Article ID: | iaor20162610 |
Volume: | 33 |
Issue: | 3 |
Start Page Number: | 239 |
End Page Number: | 253 |
Publication Date: | Jun 2016 |
Journal: | Expert Systems |
Authors: | Zhang Yudong, Phillips Preetha, Wang Shuihua, Ji Genlin, Yang Jiquan, Wu Jianguo |
Keywords: | combinatorial optimization, statistics: regression, biology, geography & environment, neural networks, statistics: empirical, heuristics |
Accurate fruit classification is difficult to accomplish because of the similarities among the various categories. In this paper, we proposed a novel fruit‐classification system, with the goal of recognizing fruits in a more efficient way. Our methodology included the following steps. First, a four‐step pre‐processing was employed. Second, the features (colour, shape, and texture) were extracted. Third, we utilized principal component analysis to remove excessive features. Fourth, a novel fruit‐classification system based on biogeography‐based optimization (BBO) and feedforward neural network (FNN) was proposed, with the short name of BBO‐FNN. The experiment employed over 1653 chromatic fruit images (18 categories) by fivefold stratified cross‐validation.

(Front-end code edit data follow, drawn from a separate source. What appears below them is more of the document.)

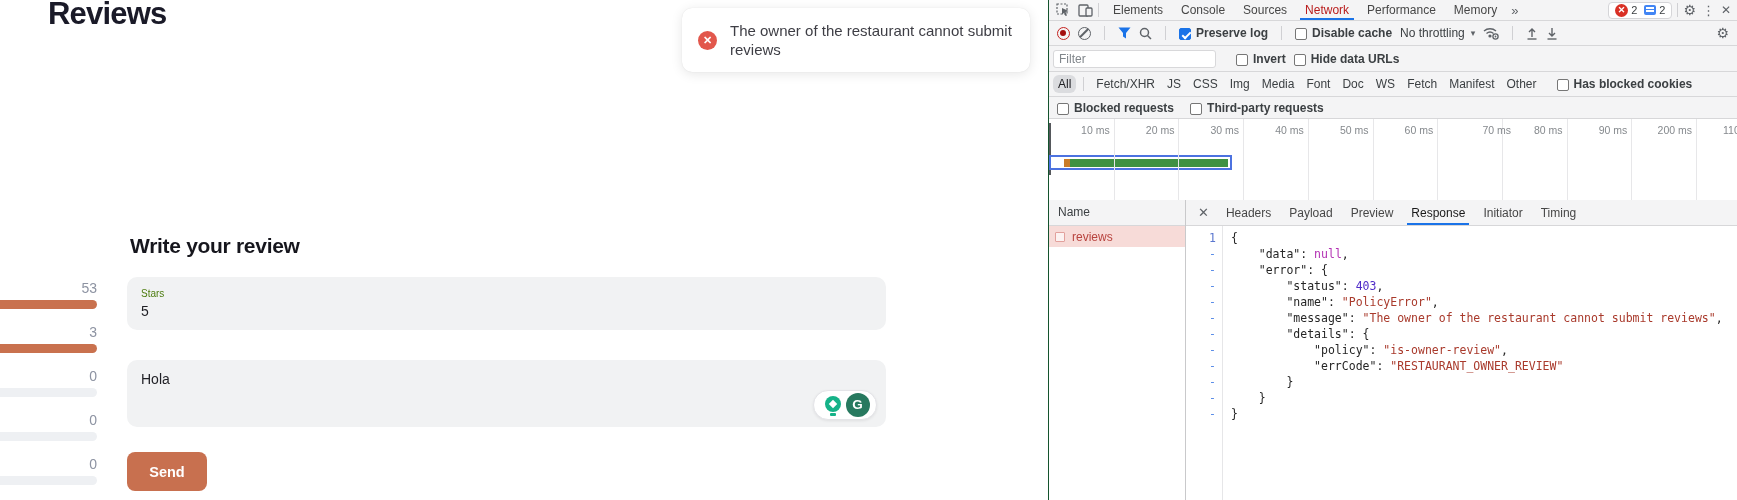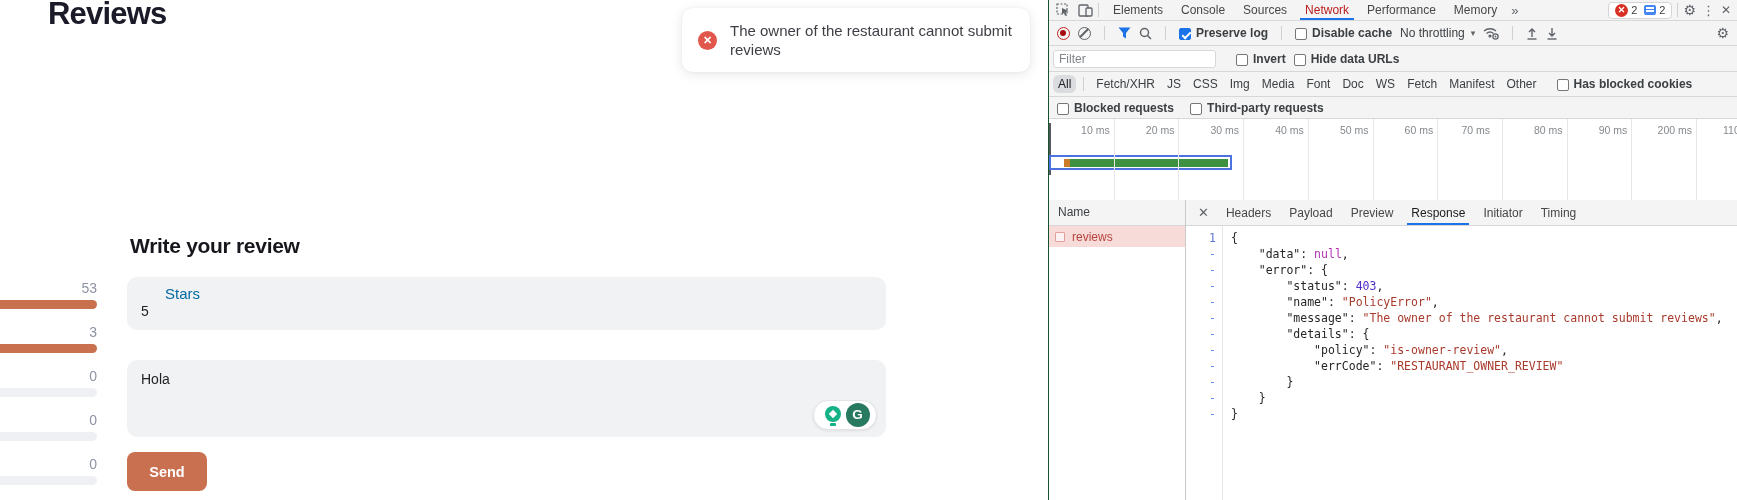--- a/index.html
+++ b/index.html
@@ -23,23 +23,23 @@
   .hist-row { position:absolute; left:-57px; width:154px; }
   .hist-count { text-align:right; font-size:14px; color:#8d93a2; line-height:15px; }
   .hist-bar { margin-top:4px; height:9px; border-radius:4.5px; width:100%; }
   .hist-bar.filled { background:#c9714e; }
   .hist-bar.empty  { background:#eef0f3; }
 
   
   .form-heading { left:130px; top:234px; font-size:21px; font-weight:800; letter-spacing:-0.3px; color:#16161d; }
   .field { left:127px; width:759px; background:#f1f2f3; border-radius:10px; }
   .stars-field { top:277px; height:53px; padding:9px 14px; }
-  .stars-label { font-size:15px; color:#0369a1; line-height:16px;margin-left:24px; }
+  .stars-label { font-size:10px; color:#4d7c0f; line-height:16px; }
   .stars-value { font-size:14px; color:#1f1f24; line-height:19px; }
-  .review-field { top:360px; height:77px; padding:11px 14px; font-size:14px; color:#1f1f24; }
+  .review-field { top:360px; height:67px; padding:11px 14px; font-size:14px; color:#1f1f24; }
   .gram-pill { position:absolute; right:9px; bottom:7px; width:64px; height:30px; background:#fff;
                border:1px solid #e4e4e8; border-radius:16px; display:flex; align-items:center;
                justify-content:center; gap:1px; box-shadow:0 1px 3px rgba(0,0,0,.08); }
   .g-bulb { width:24px; height:24px; border-radius:50%; background:#fff; position:relative; }
   .g-bulb .bulb { position:absolute; left:4px; top:3px; width:16px; height:16px; border-radius:50%; background:#15b288; }
   .g-bulb .diamond { position:absolute; left:9px; top:8px; width:6px; height:6px; background:#fff; transform:rotate(45deg); }
   .g-bulb .base { position:absolute; left:9px; top:20px; width:6px; height:2.5px; background:#15b288; border-radius:1px; }
   .g-circle { width:24px; height:24px; border-radius:50%; background:#27795f; color:#fff; font-size:13.5px;
               font-weight:700; text-align:center; line-height:24px; }
   .send-btn { left:127px; top:452px; width:80px; height:39px; background:#c8704f; border:none; border-radius:8px;
@@ -334,21 +334,21 @@
       <div class="tick-label" style="left: 53.4px;">20 ms</div>
       <div class="gridline" style="left: 194.1px;"></div>
       <div class="tick-label" style="left: 118.1px;">30 ms</div>
       <div class="gridline" style="left: 258.8px;"></div>
       <div class="tick-label" style="left: 182.8px;">40 ms</div>
       <div class="gridline" style="left: 323.5px;"></div>
       <div class="tick-label" style="left: 247.5px;">50 ms</div>
       <div class="gridline" style="left: 388.2px;"></div>
       <div class="tick-label" style="left: 312.2px;">60 ms</div>
       <div class="gridline" style="left: 452.9px;"></div>
-      <div class="tick-label" style="left: 369px;">70 ms</div>
+      <div class="tick-label" style="left: 390px;">70 ms</div>
       <div class="gridline" style="left: 517.6px;"></div>
       <div class="tick-label" style="left: 441.6px;">80 ms</div>
       <div class="gridline" style="left: 582.3px;"></div>
       <div class="tick-label" style="left: 506.3px;">90 ms</div>
       <div class="gridline" style="left: 647px;"></div>
       <div class="tick-label" style="left: 571px;">200 ms</div>
       <div class="tick-label" style="left: 635.7px;">110 ms</div>
     </div>
 
   <div class="dt-split">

The results showed that the proposed BBO‐FNN yielded an overall accuracy of 89.11%, which was higher than the five state‐of‐the‐art methods: genetic algorithm‐FNN, artificial bee colony‐FNN, particle swarm optimization‐FNN, kernel support vector machine, and ant colony optimization‐FNN. Also, the BBO‐FNN achieved the same accuracy as fitness‐scaling chaotic artificial bee colony‐FNN, but it performed much faster than the latter. The proposed BBO‐FNN was effective in fruit‐classification in terms of classification accuracy and computation time. This indicated that it can be applied in credible use.